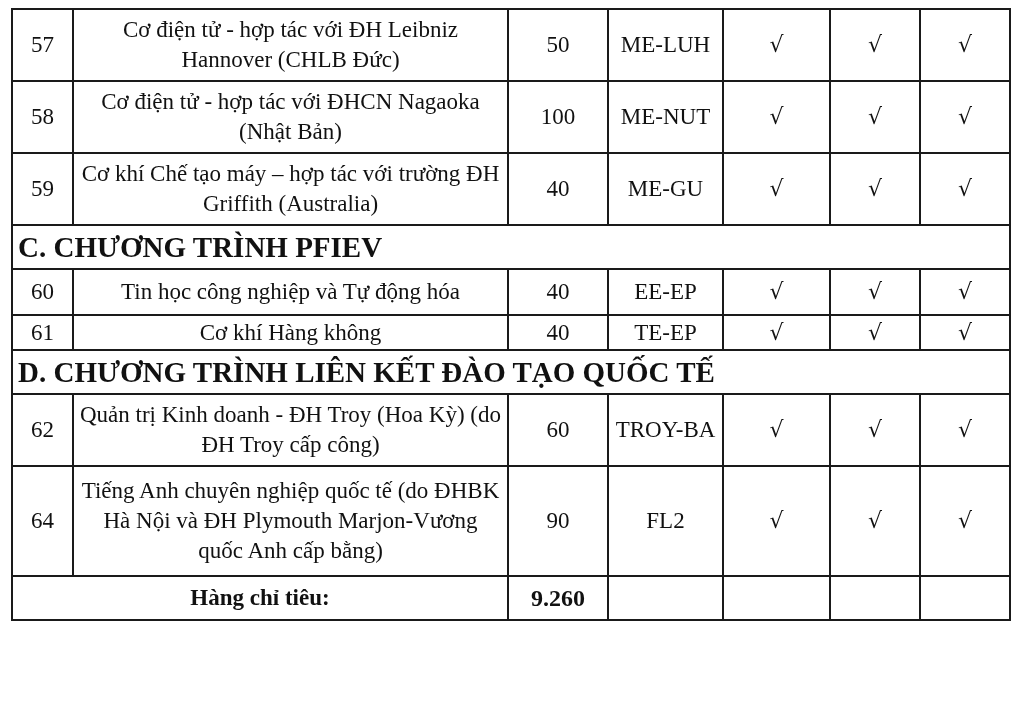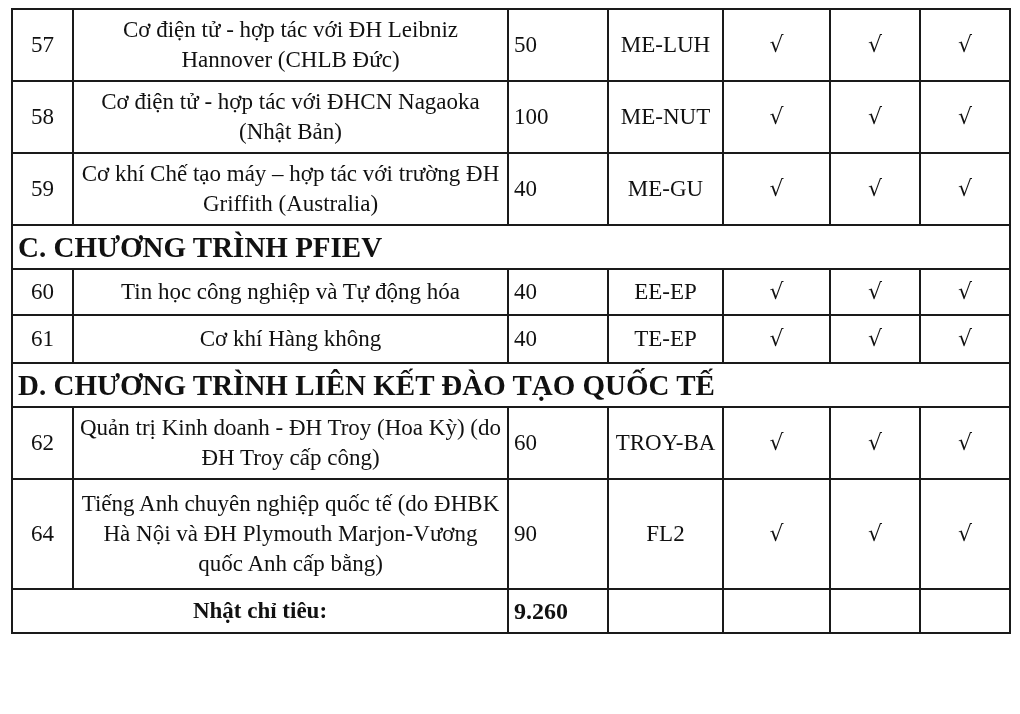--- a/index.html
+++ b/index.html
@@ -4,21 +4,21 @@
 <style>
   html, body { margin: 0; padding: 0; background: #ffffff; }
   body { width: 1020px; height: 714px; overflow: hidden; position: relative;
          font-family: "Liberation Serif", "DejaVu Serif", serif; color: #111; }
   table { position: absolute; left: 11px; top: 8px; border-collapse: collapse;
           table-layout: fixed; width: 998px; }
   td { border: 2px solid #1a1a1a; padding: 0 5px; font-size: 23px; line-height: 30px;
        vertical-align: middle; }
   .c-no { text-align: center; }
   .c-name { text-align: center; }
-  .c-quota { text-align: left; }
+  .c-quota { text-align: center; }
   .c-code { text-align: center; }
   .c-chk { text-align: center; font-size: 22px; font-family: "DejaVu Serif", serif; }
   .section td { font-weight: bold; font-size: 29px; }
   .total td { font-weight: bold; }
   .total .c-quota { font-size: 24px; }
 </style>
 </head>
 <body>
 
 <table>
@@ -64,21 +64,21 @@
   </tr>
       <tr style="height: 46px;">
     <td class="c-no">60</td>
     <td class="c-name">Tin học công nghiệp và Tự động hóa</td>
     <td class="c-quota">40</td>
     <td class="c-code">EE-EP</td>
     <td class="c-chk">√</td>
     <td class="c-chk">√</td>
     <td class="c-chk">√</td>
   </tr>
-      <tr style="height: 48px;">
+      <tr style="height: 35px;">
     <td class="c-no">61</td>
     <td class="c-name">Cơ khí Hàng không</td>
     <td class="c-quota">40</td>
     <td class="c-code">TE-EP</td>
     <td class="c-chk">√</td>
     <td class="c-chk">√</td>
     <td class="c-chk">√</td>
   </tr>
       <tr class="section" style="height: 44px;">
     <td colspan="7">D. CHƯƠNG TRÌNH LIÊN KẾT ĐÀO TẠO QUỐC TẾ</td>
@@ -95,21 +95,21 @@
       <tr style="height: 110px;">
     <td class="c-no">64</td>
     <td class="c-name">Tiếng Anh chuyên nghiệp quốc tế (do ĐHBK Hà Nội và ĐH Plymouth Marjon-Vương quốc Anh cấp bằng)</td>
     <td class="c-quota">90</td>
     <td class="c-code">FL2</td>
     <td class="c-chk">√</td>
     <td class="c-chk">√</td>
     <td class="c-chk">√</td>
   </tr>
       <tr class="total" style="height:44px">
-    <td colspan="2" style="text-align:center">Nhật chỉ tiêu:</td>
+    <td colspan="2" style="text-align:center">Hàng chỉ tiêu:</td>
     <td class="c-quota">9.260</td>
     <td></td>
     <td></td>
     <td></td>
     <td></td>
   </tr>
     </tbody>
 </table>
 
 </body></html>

---*---

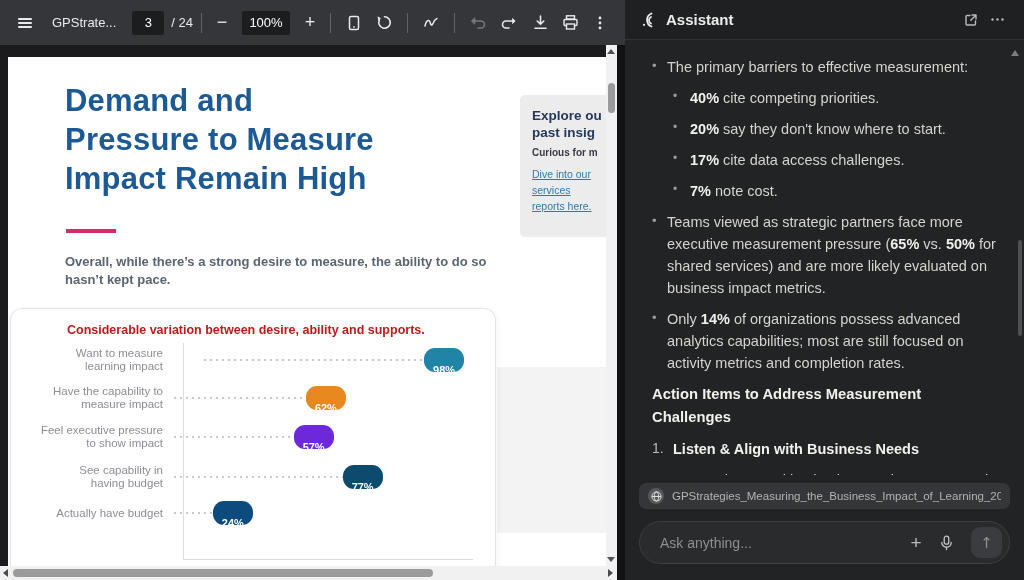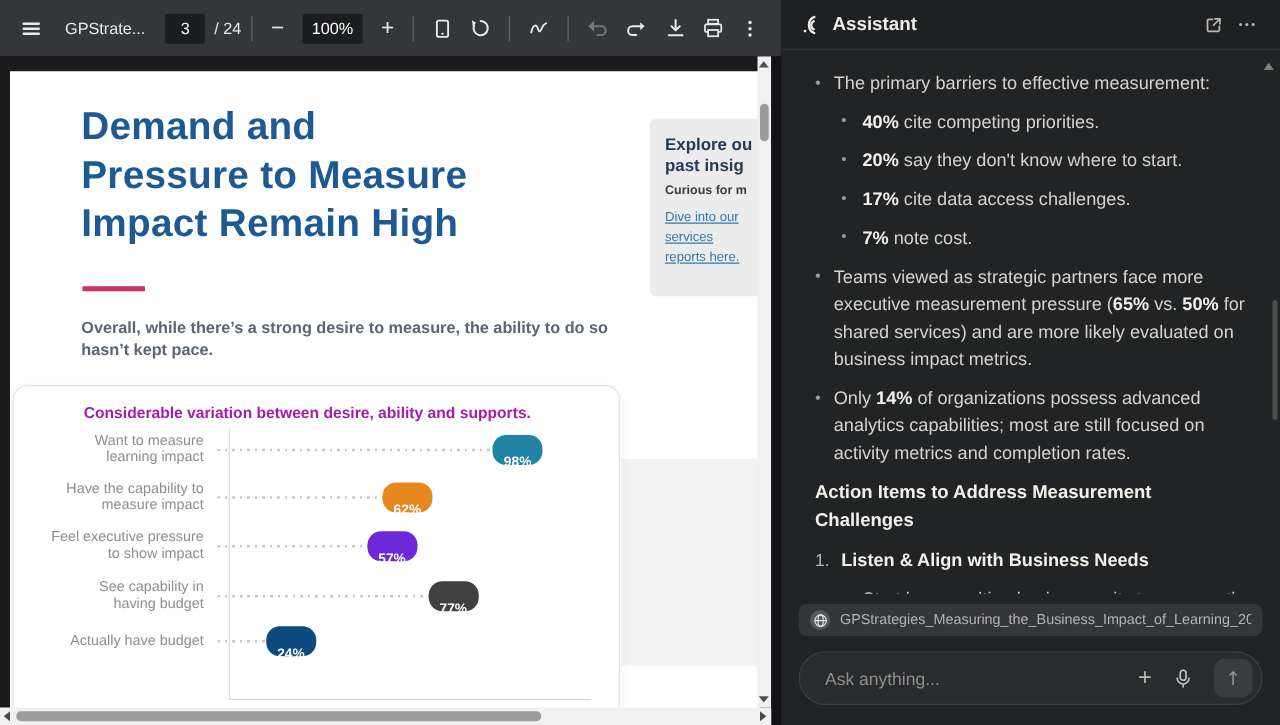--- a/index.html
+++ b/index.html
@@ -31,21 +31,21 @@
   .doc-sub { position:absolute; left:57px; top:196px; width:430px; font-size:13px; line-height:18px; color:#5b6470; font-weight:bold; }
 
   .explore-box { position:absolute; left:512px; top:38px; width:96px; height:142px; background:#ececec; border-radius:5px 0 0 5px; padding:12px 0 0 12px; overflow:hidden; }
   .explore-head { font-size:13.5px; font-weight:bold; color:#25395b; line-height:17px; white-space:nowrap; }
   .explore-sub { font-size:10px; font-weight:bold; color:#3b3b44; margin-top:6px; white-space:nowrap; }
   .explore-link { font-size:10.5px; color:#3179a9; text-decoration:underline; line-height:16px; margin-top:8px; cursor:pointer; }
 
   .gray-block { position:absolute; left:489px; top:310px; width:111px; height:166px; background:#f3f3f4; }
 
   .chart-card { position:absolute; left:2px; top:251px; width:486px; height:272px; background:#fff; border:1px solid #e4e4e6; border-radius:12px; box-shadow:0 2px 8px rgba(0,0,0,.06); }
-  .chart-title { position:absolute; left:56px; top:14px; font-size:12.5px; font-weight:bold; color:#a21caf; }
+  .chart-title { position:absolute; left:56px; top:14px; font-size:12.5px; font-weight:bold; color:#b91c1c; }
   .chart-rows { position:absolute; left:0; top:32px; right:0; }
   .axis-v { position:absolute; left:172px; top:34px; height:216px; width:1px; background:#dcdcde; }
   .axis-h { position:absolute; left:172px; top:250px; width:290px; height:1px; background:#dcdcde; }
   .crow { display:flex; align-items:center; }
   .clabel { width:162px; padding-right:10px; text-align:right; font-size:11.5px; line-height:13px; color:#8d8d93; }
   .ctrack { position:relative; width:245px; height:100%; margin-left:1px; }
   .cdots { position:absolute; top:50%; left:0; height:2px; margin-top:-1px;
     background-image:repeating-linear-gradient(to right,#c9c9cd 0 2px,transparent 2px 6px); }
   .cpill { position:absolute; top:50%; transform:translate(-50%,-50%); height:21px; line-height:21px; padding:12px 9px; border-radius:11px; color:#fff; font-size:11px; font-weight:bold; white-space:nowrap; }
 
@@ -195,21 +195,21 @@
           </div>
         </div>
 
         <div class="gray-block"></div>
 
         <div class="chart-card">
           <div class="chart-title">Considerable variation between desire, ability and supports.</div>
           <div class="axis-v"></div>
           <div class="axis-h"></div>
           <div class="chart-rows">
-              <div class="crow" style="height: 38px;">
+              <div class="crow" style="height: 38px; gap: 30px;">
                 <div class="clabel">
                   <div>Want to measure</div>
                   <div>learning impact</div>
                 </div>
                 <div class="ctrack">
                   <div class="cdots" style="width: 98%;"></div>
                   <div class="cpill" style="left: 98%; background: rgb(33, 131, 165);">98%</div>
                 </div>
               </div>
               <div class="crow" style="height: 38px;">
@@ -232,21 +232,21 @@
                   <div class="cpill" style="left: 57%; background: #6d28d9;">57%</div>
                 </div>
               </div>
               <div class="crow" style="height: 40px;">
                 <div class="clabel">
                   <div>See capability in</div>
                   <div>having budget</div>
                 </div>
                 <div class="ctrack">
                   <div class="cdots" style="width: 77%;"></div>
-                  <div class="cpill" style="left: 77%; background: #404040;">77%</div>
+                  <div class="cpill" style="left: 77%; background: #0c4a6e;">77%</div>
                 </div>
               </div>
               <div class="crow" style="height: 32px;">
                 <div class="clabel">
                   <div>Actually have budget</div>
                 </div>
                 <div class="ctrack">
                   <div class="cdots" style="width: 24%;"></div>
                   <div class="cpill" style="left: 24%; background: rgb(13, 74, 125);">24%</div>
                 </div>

---*---

Could you count how many lines of the listing above contain the word "quota" and give only that number?

** ANSWER BOX **
7